Supplementary Material
Supplementary material is available at Journal of Heredity online.
Acknowledgments
We are grateful for funding support from Yellowstone Forever and their many donors, especially Valerie Gates and Annie and Bob Graham. We also are appreciative to the many field technicians who continue to document in amazing details the lives of wolves in Yellowstone National Park.
Funding
JSS is partially funded by the NIH (R35GM141798, R01AI153044, and R01HG009120) and the National Science Foundation (DMS-1264153). DRS and DWS were partially funded by the National Science Foundation (DEB-0613730 and DEB-1245373).

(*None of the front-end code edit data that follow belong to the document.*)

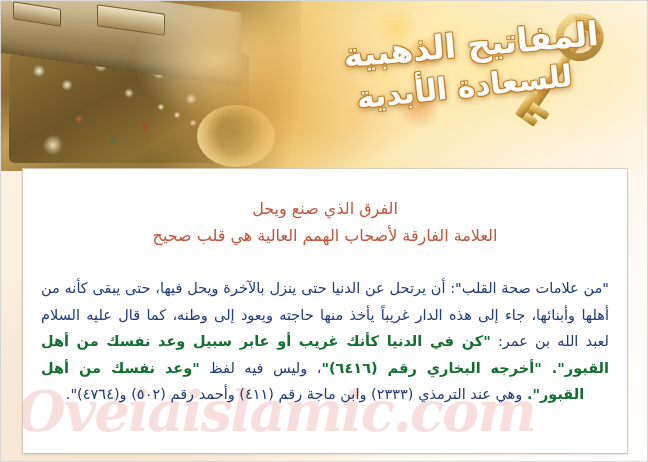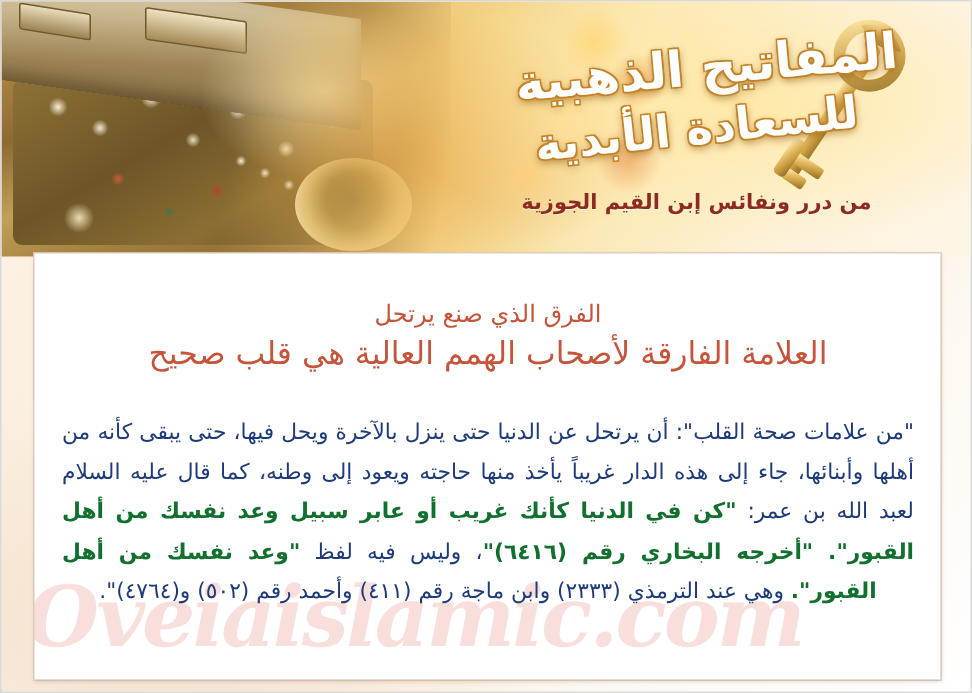--- a/index.html
+++ b/index.html
@@ -206,7 +206,6 @@
       <div id="title-line1">المفاتيح الذهبية</div>
       <div id="title-line2">للسعادة الأبدية</div>
     </div>
-    <div id="subtitle">من درر ونفائس إبن القيم الجوزية</div>
   </div>
 
   <div id="card">

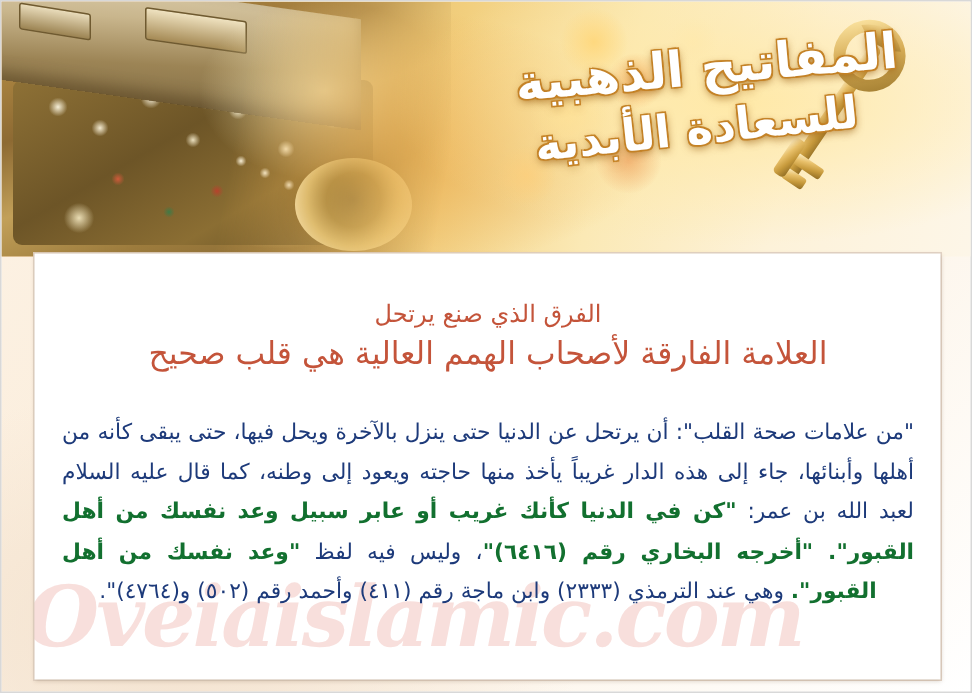--- a/index.html
+++ b/index.html
@@ -213,7 +213,7 @@
     <div id="watermark">Oveiaislamic.com</div>
 
     <div id="headline">
-      <div class="hl">الفرق الذي صنع يرتحل</div>
+      <div class="hl">الفرق الذي صنع ويحل</div>
       <div class="hl wide">العلامة الفارقة لأصحاب الهمم العالية هي قلب صحيح</div>
     </div>
 

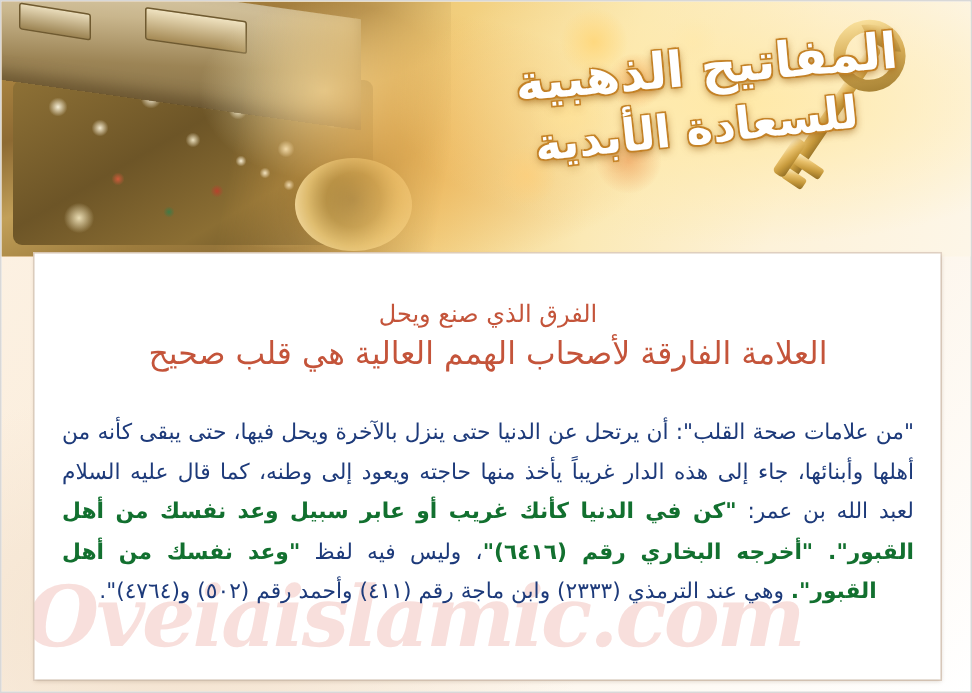--- a/index.html
+++ b/index.html
@@ -141,7 +141,7 @@
     font-size:16px;line-height:27px;font-weight:normal;letter-spacing:0;
     font-family:"DejaVu Sans","Liberation Sans",sans-serif;
   }
-  #headline .hl.wide{font-size:21px;}
+  #headline .hl.wide{font-size:16px;}
 
   #body{
     position:relative;z-index:2;direction:rtl;text-align:justify;

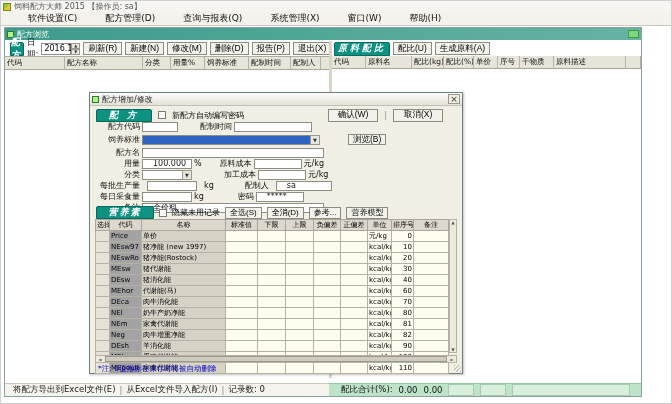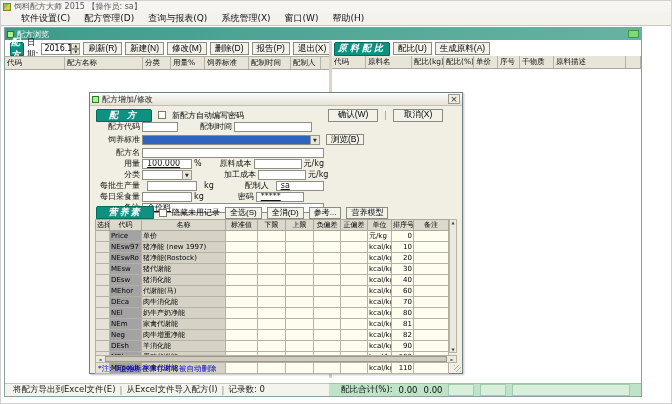--- a/index.html
+++ b/index.html
@@ -14,8 +14,8 @@
   .app-ico { width:8px; height:8px; background:linear-gradient(135deg,#8dc63f 50%,#f4c430 50%);
              border:1px solid #6b8e23; }
   .menubar { position:absolute; left:0; top:11px; right:0; height:14px; background:#f3f2ec;
-             border-bottom:1px solid #c9c7bc; display:flex; align-items:flex-end; gap:4px;
-             padding-left:15px; font-size:9px; color:#111; }
+             border-bottom:1px solid #c9c7bc; display:flex; align-items:flex-end; gap:18px;
+             padding-left:22px; font-size:9px; color:#111; }
   .menu-item { padding:0 5px; }
 
   

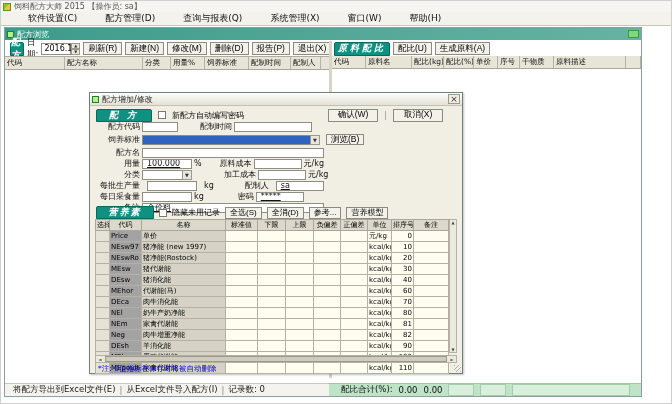--- a/index.html
+++ b/index.html
@@ -261,7 +261,7 @@
         <div class="combo-fill blue" style="width:168px;"></div>
         <div class="dd">▼</div>
       </div>
-      <button class="btn" style="margin-left:4px;height:11px;">浏览(B)</button>
+      <button class="btn" style="margin-left:26px;height:11px;">浏览(B)</button>
     </div>
 
     <div class="f-row" style="top:54px;">

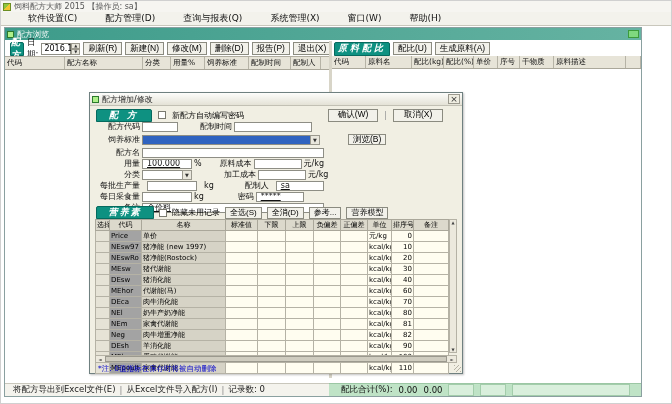--- a/index.html
+++ b/index.html
@@ -86,7 +86,7 @@
   .f-lab { width:44px; text-align:right; flex:0 0 auto; }
   .f-lab2 { width:48px; text-align:right; flex:0 0 auto; }
   .inp { background:#fff; border:1px solid #8e8e85; height:10px; font-size:8px;
-         display:flex; align-items:center; padding:0 4px; overflow:hidden; white-space:nowrap;text-decoration:underline; }
+         display:flex; align-items:center; padding:0 10px; overflow:hidden; white-space:nowrap; }
   .combo { display:flex; align-items:stretch; height:10px; }
   .combo-fill { border:1px solid #8e8e85; border-right:none; }
   .blue { background:#2f63c0; }

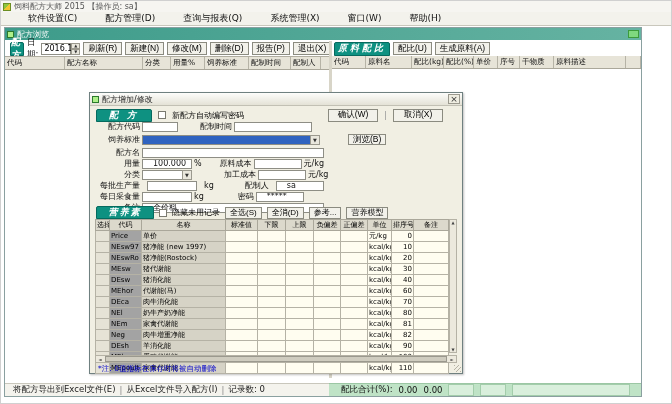--- a/index.html
+++ b/index.html
@@ -295,7 +295,7 @@
       <div class="inp" style="width:50px;"></div>
       <span class="unit">kg</span>
       <span class="f-lab2">配制人</span>
-      <div class="inp" style="width:48px;">sa</div>
+      <div class="inp" style="width:56px;">sa</div>
     </div>
 
     <div class="f-row" style="top:98px;">

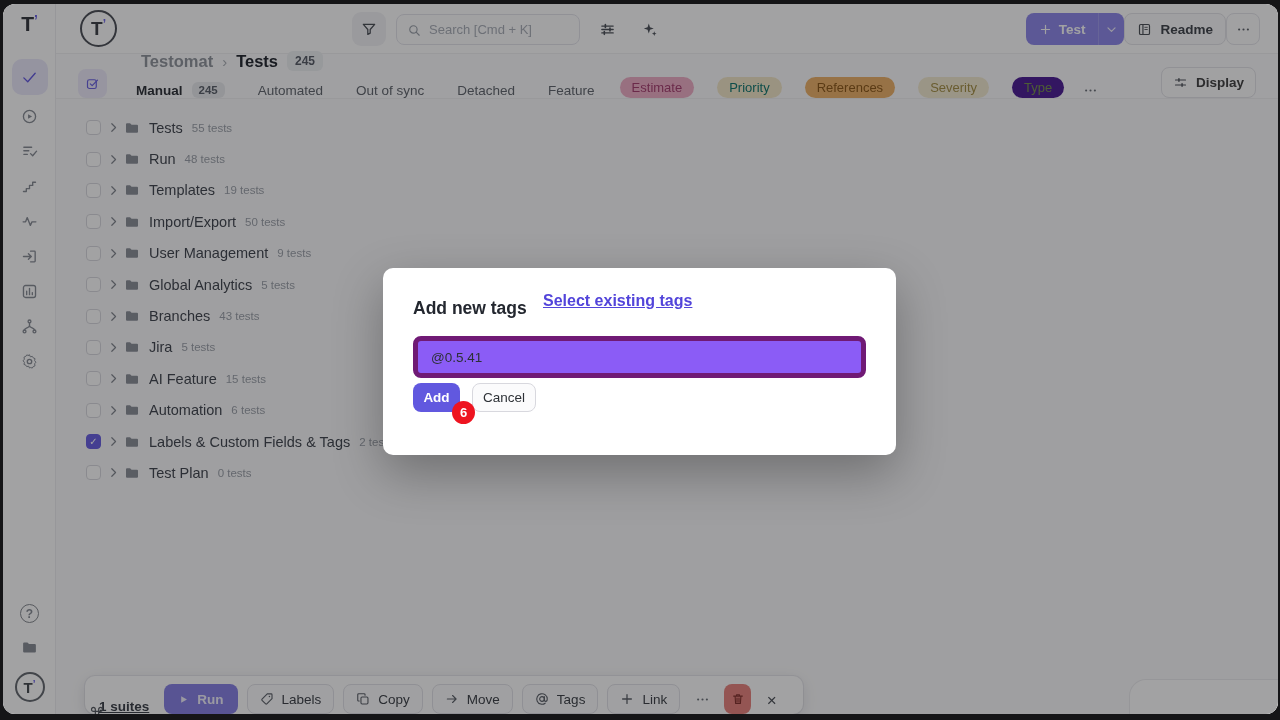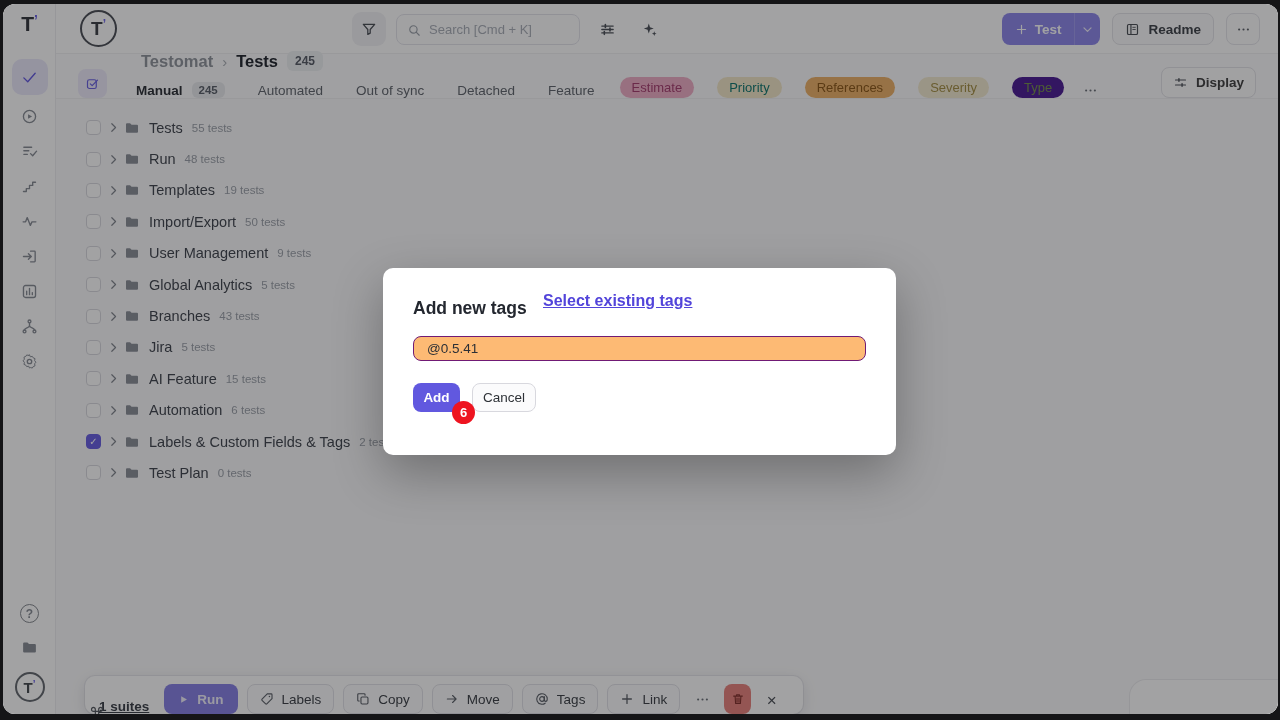--- a/index.html
+++ b/index.html
@@ -54,7 +54,7 @@
   .hdr-icon { position:absolute; top:10px; width:30px; height:30px; display:flex;
     align-items:center; justify-content:center; color:#4c5158; cursor:pointer; }
   .hdr-icon svg { width:17px; height:17px; }
-  .hdr-right { position:absolute; right:18px; top:9px; display:flex; gap:12px; align-items:center; }
+  .hdr-right { position:absolute; right:18px; top:9px; display:flex; align-items:center; }
   .test-split { display:flex; height:32px; border-radius:8px; overflow:hidden; cursor:pointer; }
   .test-main { background:#8e88ea; color:#fdfdff; display:flex; align-items:center; gap:7px;
     padding:0 13px; font-size:13.5px; font-weight:600; }

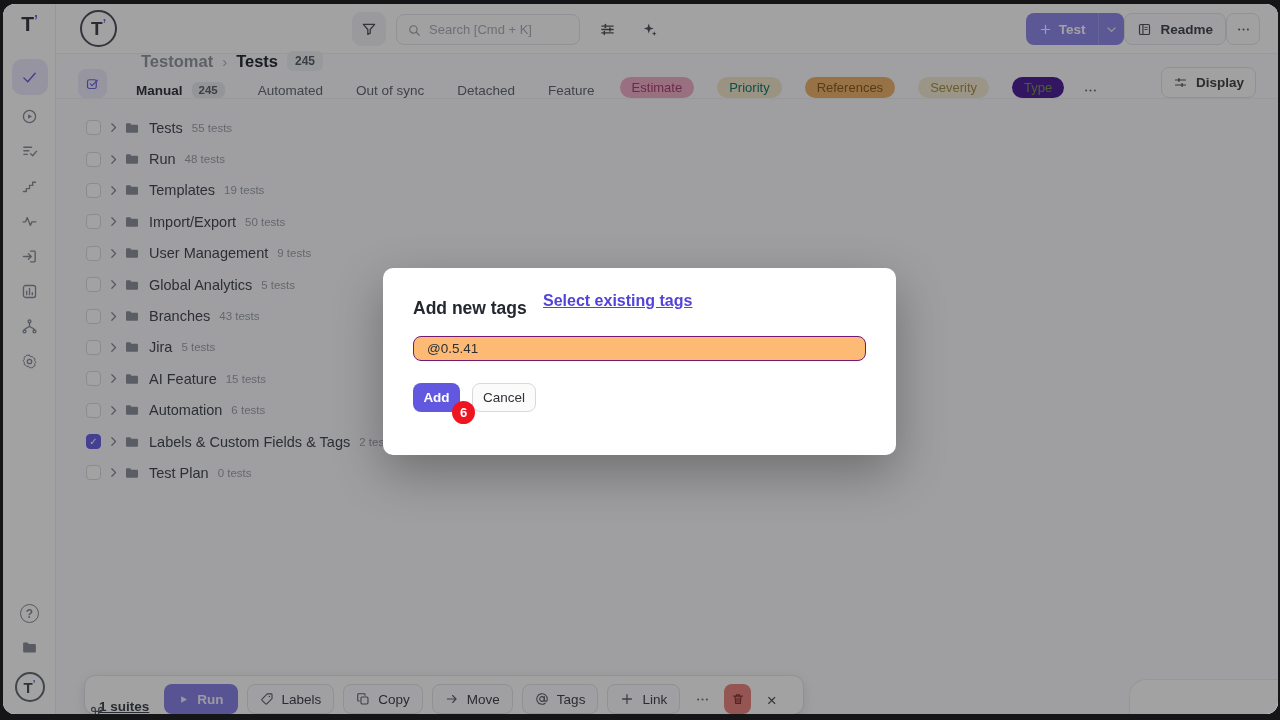--- a/index.html
+++ b/index.html
@@ -140,9 +140,9 @@
   .modal-title { position:absolute; left:30px; top:30px; font-size:17.5px; font-weight:700; color:#23272f; }
   .modal-link { position:absolute; left:160px; top:24px; font-size:16px; font-weight:600;
     color:#5244da; text-decoration:underline; cursor:pointer; }
-  .tag-input { position:absolute; left:30px; top:68px; width:453px; height:25px;
-    border:1px solid #701a75; border-radius:8px; font-size:13.5px; color:#2c3036; padding:0 13px;
-    background:#fdba74; outline:none; font-family:inherit; }
+  .tag-input { position:absolute; left:30px; top:68px; width:453px; height:42px;
+    border:5px solid #701a75; border-radius:8px; font-size:13.5px; color:#2c3036; padding:0 13px;
+    background:#8b5cf6; outline:none; font-family:inherit; }
   .btn-add { position:absolute; left:30px; top:115px; width:47px; height:29px; background:#6158df;
     border:none; border-radius:8px; color:#fff; font-size:13.5px; font-weight:600; cursor:pointer;
     font-family:inherit; }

Conflict of interest statement. None declared.
Data availability
The previously published data analyzed in this study is publicly available on NCBI’s Sequence Read Archive (SRA PRJNA577957). The mapped bam files for three newly collected individuals can be found at PRJNA743299 with additional metadata found in Supplementary Table S1.
Benefit-sharing statement
Benefits from this research accrue from the sharing of our data and results on public databases as described above.
Author contributions
The project was designed by BMV, with data collected by BMV, ALD, KAC, EES, and DRS. The analysis was conducted by BMV, ALD, and JSS. All authors contributed toward drafting and reviewing the manuscript.